River in Leicestershire and Rutland, England

The River Chater is a river in the East Midlands of England. It is a tributary of the River Welland, and is about 35 km long.

==Course==

It rises near Whatborough Hill in Leicestershire, and then flows east, past Sauvey Castle and Launde Abbey, before crossing into Rutland. Chater Valley is a 3.8 hectare biological Site of Special Scientific Interest north of Loddington, Leicestershire. The river continues east, to the north of Ridlington, Preston, and then to the south of Manton and the north of Wing. North-east of South Luffenham, it is joined by the Morcott Brook. It continues north-east, going under the A6121 road at Foster's Bridge and through Ketton, before meeting the River Welland near Tinwell.

The river drains an area of 49 km2 that is mostly clay, but with limestone and sandstone in certain areas.

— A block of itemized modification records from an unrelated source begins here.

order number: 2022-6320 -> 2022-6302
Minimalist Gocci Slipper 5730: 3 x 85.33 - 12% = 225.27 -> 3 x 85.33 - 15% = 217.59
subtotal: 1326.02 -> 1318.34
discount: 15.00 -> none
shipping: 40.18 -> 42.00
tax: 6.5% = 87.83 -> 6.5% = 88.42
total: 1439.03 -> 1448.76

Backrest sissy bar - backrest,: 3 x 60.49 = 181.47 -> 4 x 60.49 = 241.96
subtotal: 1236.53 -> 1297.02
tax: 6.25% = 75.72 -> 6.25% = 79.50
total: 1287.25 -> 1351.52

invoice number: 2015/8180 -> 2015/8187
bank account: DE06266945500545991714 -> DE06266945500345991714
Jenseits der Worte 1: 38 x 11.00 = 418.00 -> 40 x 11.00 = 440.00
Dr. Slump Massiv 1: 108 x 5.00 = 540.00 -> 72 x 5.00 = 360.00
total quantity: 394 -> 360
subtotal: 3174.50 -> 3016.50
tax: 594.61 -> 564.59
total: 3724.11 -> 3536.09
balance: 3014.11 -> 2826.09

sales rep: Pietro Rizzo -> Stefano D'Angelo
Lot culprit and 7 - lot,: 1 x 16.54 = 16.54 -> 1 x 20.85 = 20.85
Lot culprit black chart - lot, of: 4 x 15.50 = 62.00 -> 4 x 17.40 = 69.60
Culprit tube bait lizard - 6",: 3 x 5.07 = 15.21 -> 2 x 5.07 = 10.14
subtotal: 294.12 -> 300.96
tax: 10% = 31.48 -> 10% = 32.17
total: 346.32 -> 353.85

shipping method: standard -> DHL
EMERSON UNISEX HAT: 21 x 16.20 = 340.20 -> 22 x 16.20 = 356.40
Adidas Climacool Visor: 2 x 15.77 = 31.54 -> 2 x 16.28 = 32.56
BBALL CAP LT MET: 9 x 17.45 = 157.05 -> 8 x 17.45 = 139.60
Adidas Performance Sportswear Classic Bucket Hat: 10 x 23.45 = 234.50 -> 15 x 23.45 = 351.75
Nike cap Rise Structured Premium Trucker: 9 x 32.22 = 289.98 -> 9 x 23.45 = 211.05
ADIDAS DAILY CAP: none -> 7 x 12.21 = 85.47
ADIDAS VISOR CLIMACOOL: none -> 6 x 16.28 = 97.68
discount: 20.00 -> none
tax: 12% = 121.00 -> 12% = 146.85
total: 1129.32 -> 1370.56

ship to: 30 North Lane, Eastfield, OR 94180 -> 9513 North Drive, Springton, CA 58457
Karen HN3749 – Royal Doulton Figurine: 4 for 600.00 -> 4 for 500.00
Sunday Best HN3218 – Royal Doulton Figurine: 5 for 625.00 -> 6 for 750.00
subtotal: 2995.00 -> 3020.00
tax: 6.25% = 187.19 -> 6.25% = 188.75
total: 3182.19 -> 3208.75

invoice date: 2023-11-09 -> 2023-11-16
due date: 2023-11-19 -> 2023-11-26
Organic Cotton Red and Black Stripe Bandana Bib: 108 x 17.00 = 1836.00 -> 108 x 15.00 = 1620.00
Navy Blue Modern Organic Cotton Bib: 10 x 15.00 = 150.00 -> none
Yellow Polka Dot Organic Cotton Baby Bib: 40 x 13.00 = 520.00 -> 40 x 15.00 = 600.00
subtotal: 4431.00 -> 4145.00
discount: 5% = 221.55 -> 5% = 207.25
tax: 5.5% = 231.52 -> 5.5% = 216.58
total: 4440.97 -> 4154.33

The catchment is rural, with mixed farming and woodland in its lower reaches. Originally, the project for the massive reservoir of Rutland Water considered damming the valley of the Chater, but the underlying geology was not conducive for this. Additionally, the available land space would have made the reservoir smaller than the eventual site of Rutland Water.

==Wildlife==
The river holds a variety of fish species, including roach, dace and chub. White-clawed crayfish are known to be in the river, which puts them at risk, as invasive species of crayfish are known to be in the Welland.

==History==
Mills used the river to power waterwheels, usually for grinding corn. The last watermill operating on the river was at South Luffenham in 1948, when the leat was damaged and never repaired.

==Etymology==

Chater is a pre-English river name of uncertain etymology. Eilert Ekwall suggests it derives from Brittonic ceto-dubron meaning forest stream.

Ketton, a village that the river flows past, takes its name from the Chater.